Imaging shows how solar-powered microbes turn CO2 into bioplastic

When considering ways to sustainably generate environmentally friendly products, bacteria might not immediately spring to mind.

However, in recent years scientists have created microbe-semiconductor biohybrids that merge the biosynthetic power of living systems with the ability of semiconductors to harvest light. These microorganisms use solar energy to convert carbon dioxide into value-added chemical products, such as bioplastics and biofuels. But how that energy transport occurs in such a tiny, complex system, and whether the process can be improved, is still unclear.

A scanning electron microscopy image shows bacterium Ralstonia eutropha cells on top of a bismuth vanadate semiconductor.

Cornell researchers have developed a multimodal platform to image these biohybrids with single-cell resolution, to better understand how they function and how they can be optimized for more efficient energy conversion.

The team’s paper, “Single-Cell Multimodal Imaging Uncovers Energy Conversion Pathways in Biohybrids,” published July 27 in Nature Chemistry. The co-lead authors are postdoctoral researcher Bing Fu and former postdoctoral researcher Xianwen Mao.

The project was led by Peng Chen, the Peter J.W. Debye Professor of Chemistry in the College of Arts and Sciences. The effort is an offshoot of a larger collaboration – with Tobias Hanrath, professor at the Smith School of Chemical and Biomolecular Engineering in Cornell Engineering, and Buz Barstow, Ph.D. ’09, assistant professor of biological and environmental engineering in the College of Agriculture and Life Sciences – that was funded by the U.S. Department of Energy (DOE) to explore microscopic imaging of microbes as a way to advance bioenergy research.

Biohybrid research has typically been conducted with bacteria in bulk – essentially a large amount of cells in a bucket, Peng said – emphasizing the overall yield of the value-added chemicals and the collective behaviors of the cells, rather than the underlying mechanism that enables the complex chemical transformation.

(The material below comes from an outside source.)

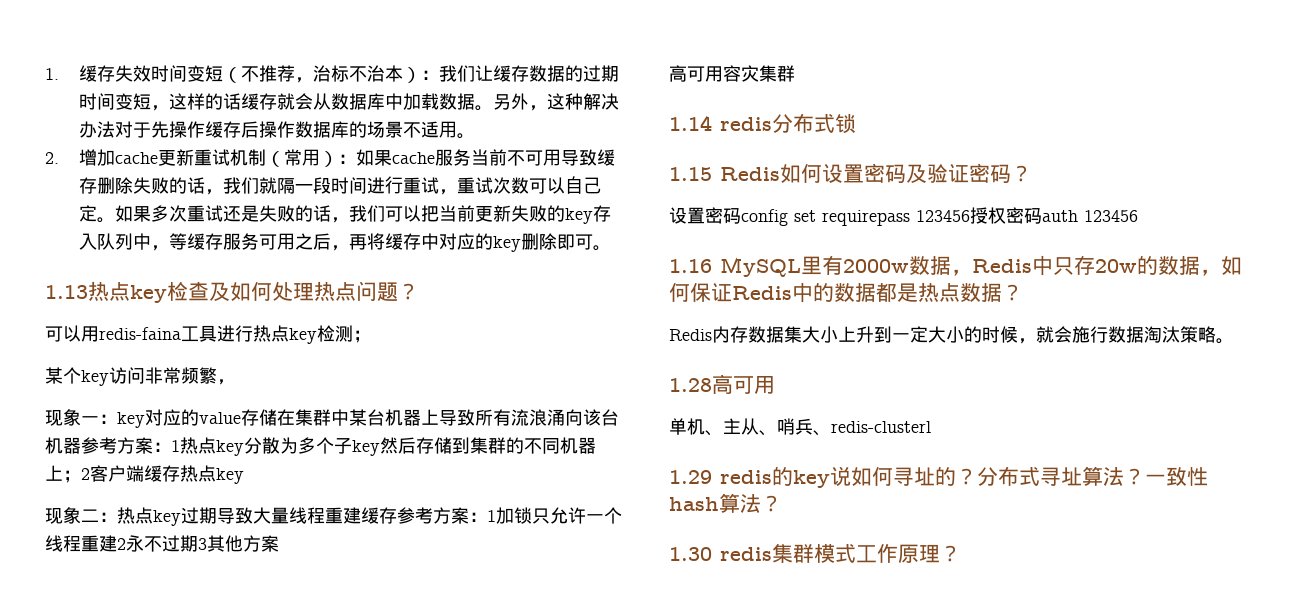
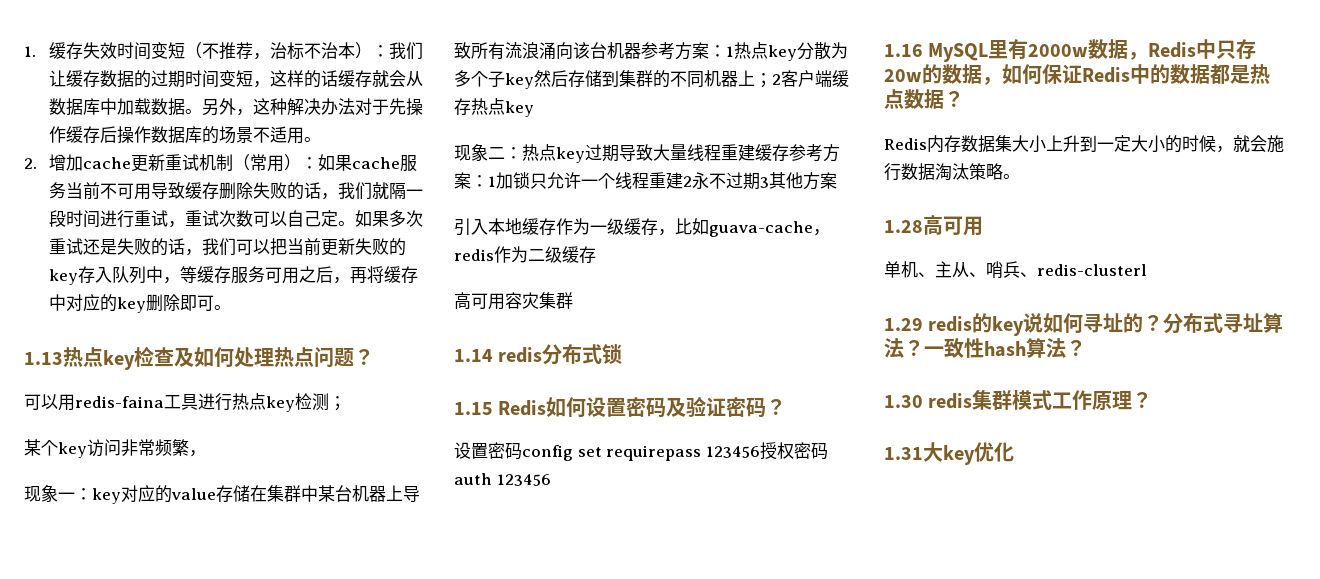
(279, 543) none -> [454,218,830,237] [454,246,596,263] // 引入本地缓存作为一级缓存，比如guava-cache，redis作为二级缓存
(961, 553) none -> [884,442,1014,465] // 1.31大key优化

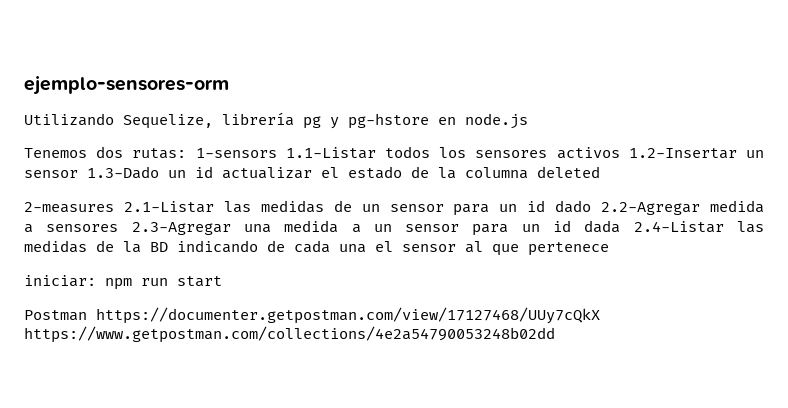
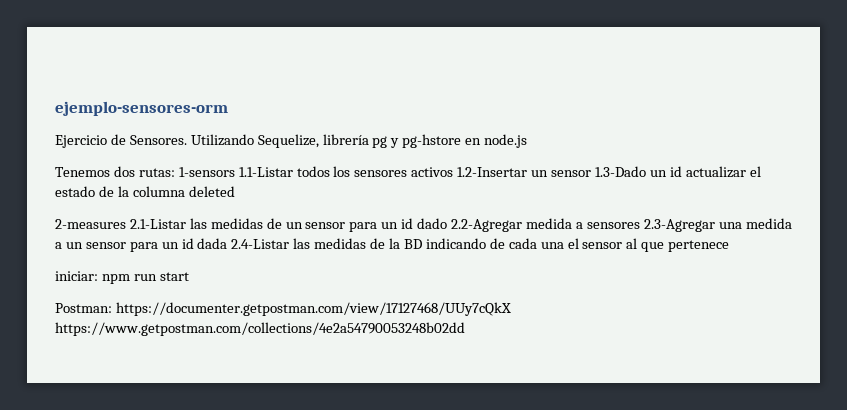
(229, 85) none -> [55,134,187,148] Ejercicio de Sensores.
[24,310,87,321] Postman -> [55,303,112,313] Postman:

“Biology is very heterogeneous. The individual cells are very different. Now, in order to interrogate it better, you really need to measure it at a single-cell level,” Chen said. “This is where we come in. We provide quantitative assessments of protein behaviors and also a mechanistic understanding of how the electron transport occurs from the semiconductor to the bacteria cell.”

The new platform combined multi-channel fluorescence imaging with photoelectrochemical current mapping to survey the bacterium Ralstonia eutropha. The platform was able to simultaneously image, track and quantitate multiple proteins in the cell while also measuring the flow of electrons, ultimately correlating the cellular protein properties and electron transport processes.

The researchers successfully differentiated the functional roles of two types of hydrogenases – one bound to the cell’s membrane, and a soluble one in the cytoplasm – that help metabolize hydrogen and drive CO2 fixation. While the soluble hydrogenase is known to be critical for metabolizing hydrogen, the researchers found that the membrane-bound hydrogenase, while less important, actually facilitates the process and makes it more efficient.

In addition, the researchers obtained the first experimental evidence that the bacteria can uptake a large amount of electrons from semiconductor photocatalysts. The team measured the electron current and found it be three orders of magnitude larger than what scientists previously thought, which suggests that future bacteria strains could be engineered to improve the efficiency of energy conversion.

The researchers also discovered that membrane-bound and soluble hydrogenases play an important role in mediating the electron transport from the semiconductor into the cell. Meanwhile, not only can the cell accept electrons; it can also spit them out in the opposite direction, without the assistance of hydrogenases.

The imaging platform is generalizable enough that it can be used to study other biological-inorganic systems, including yeast, and for other processes, such as nitrogen fixation and pollutant removal.

“Our multimodal imaging platform is powerful, but it of course has its own limits,” Chen said. “We can image and study proteins, but our approach does not allow us to analyze small molecule compositions. And so one can think about further integrating our approach with other techniques – for example, nanoscale mass spectrometry – so it would be really powerful. We’re not there yet.”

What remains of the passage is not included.